看来身边的男人,在下一盘大棋,而棋局早已落子。无论前途是风浪还是坦途,她与自己的孩子们,终究要和他一同前行,无法回头。
夏良山掏出一块腰牌,在段家人面前得意地晃了晃。
“俺现在是六皇子的师傅,六皇子给了俺这个!”
“进宫令牌?”
段元睿接在手看了看,惊讶之情,溢于言表。
“六殿下竟然给你这个?”
萧慎之不是知道夏良山的真实身份吗?竟然敢让一位黑山匪首进宫,嫌命长了?夏良山但凡惹出一点事来,萧慎之都得跟着遭殃!
甄美娘在旁翻个白眼。
“是他主动问人家六皇子讨要的。
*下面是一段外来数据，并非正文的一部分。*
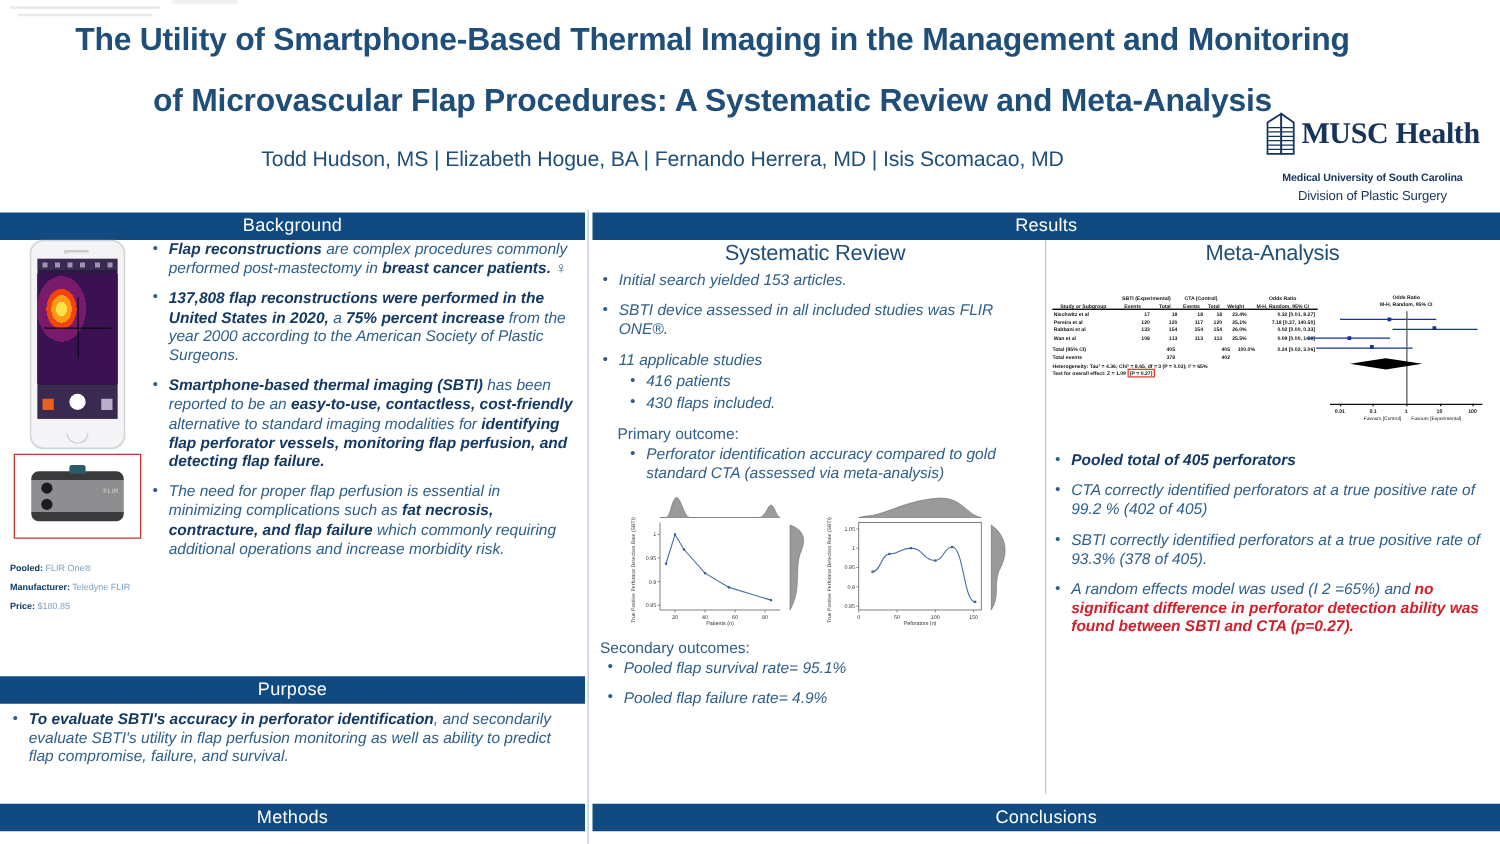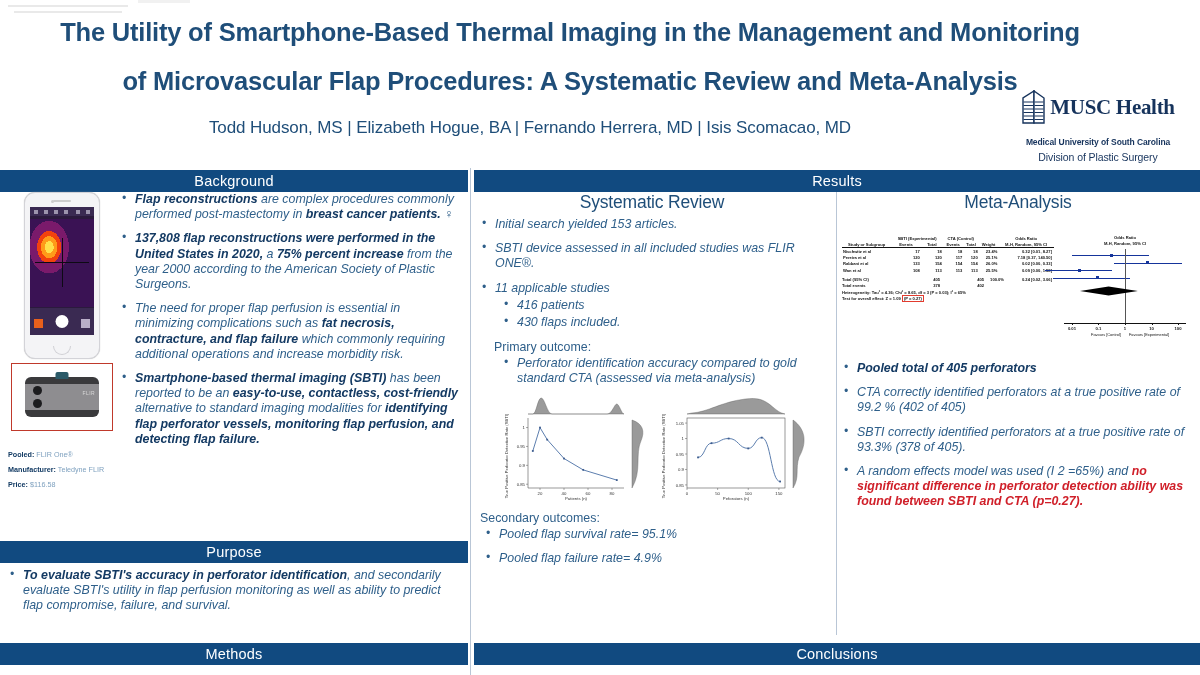"MUSC Health" .logo-name { font-size: 21px -> 24px }
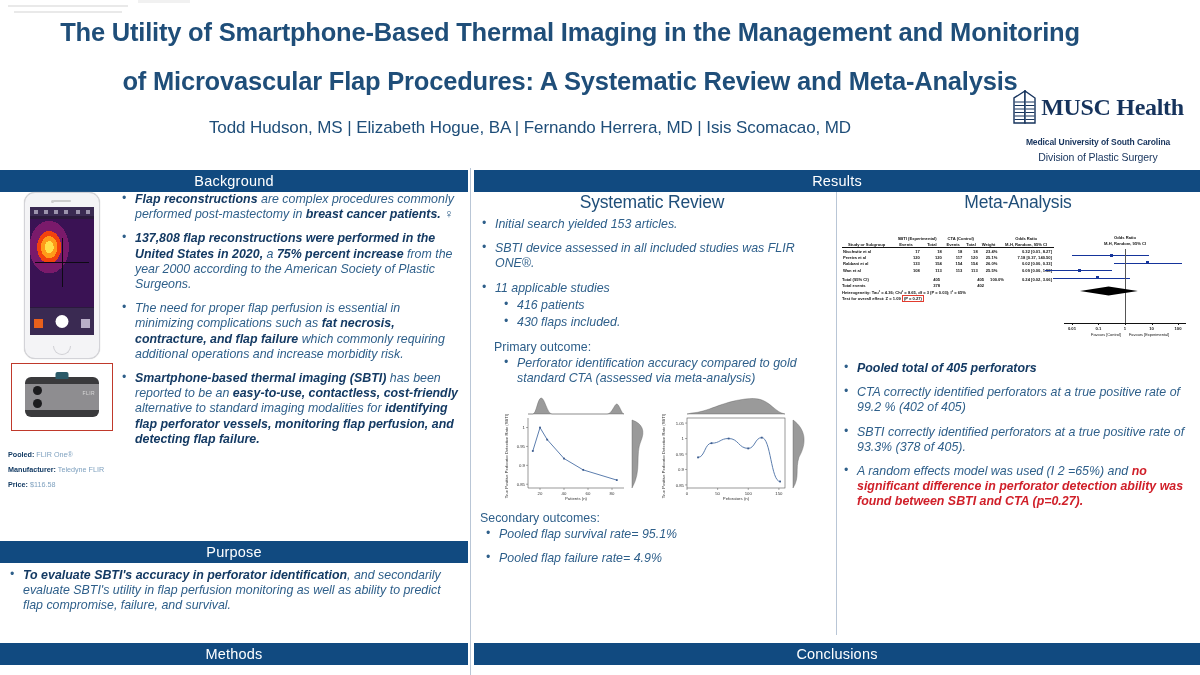"The need for proper flap" li { order: before "Smartphone-based thermal imaging (SBTI)" -> after "Smartphone-based thermal imaging (SBTI)" }
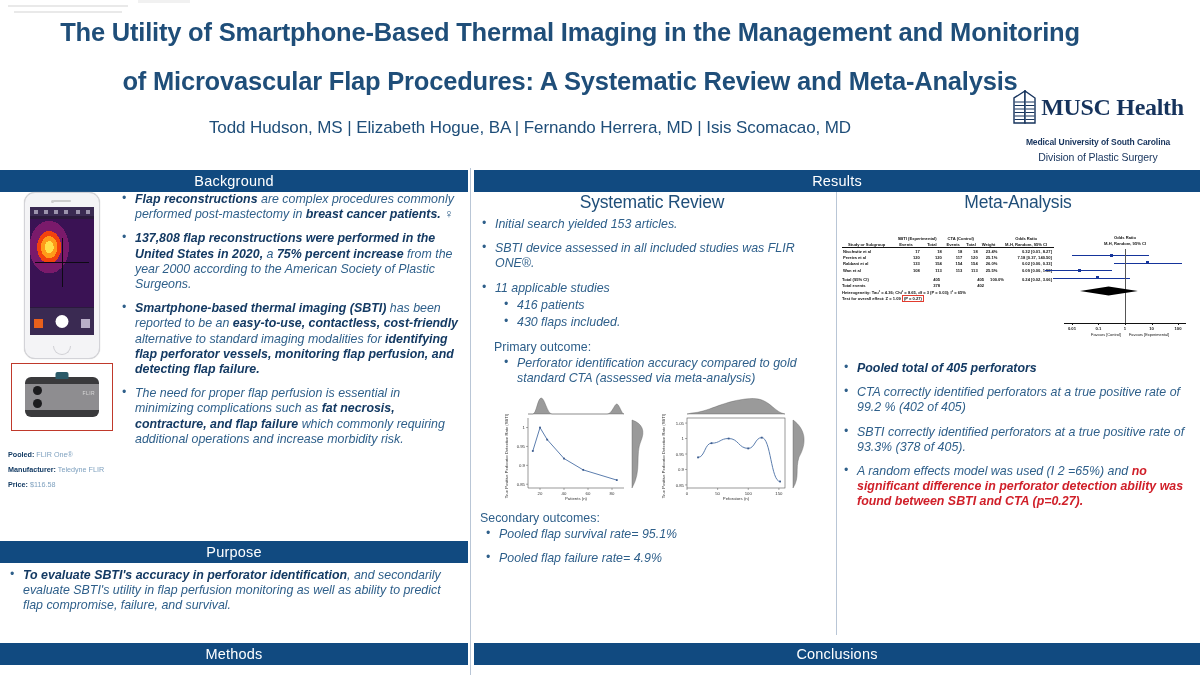"$116.58" span { text: $116.58 -> $180.85 }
六皇子再三叮咛他,没什么重要的事,千万不能动用这块令牌!”
夏良山嘿嘿摸头。
“弄死那个狗皇帝,还天下安宁,不就是一件很重要的事?依俺看,俺徒儿六皇子就能当好这个皇帝,也别指望宫里那个病歪歪的小皇子了!”
“搞不好,长大和他那个昏君老子一样……唔唔唔……”
本来就大逆不道,说出的话还越来越不中听,甄美娘忍无可忍,用手使劲捂住他的大嘴巴:“你给我住口!”
夏宁微叹一声,用被子蒙住头。
罢了,她身边至亲之人都要造反,她能怎么着。
段元睿目光闪动。
“伯父,下次六殿下出宫,你们一起来段府吧。”
早晚要行动,那便把布局提前。
阿宁差点为鹰犬所害,丢了性命。这笔债,他自然要跟鹰犬的主人算!
想到之前官员接连被害的案子,段元睿问夏良山:“伯父,最近京城官员连续遇刺,你手下的人查到线索了吗?”
“段小子,这就得问问你们自家人了!”
夏良山嘿了一声,笑得意味不明。
“之前我手下弟兄追查到凶手行踪,一路尾随他,发现他跳进你们后宅院墙,再没有出来。我想着是一条道的朋友,便没有继续追查了。”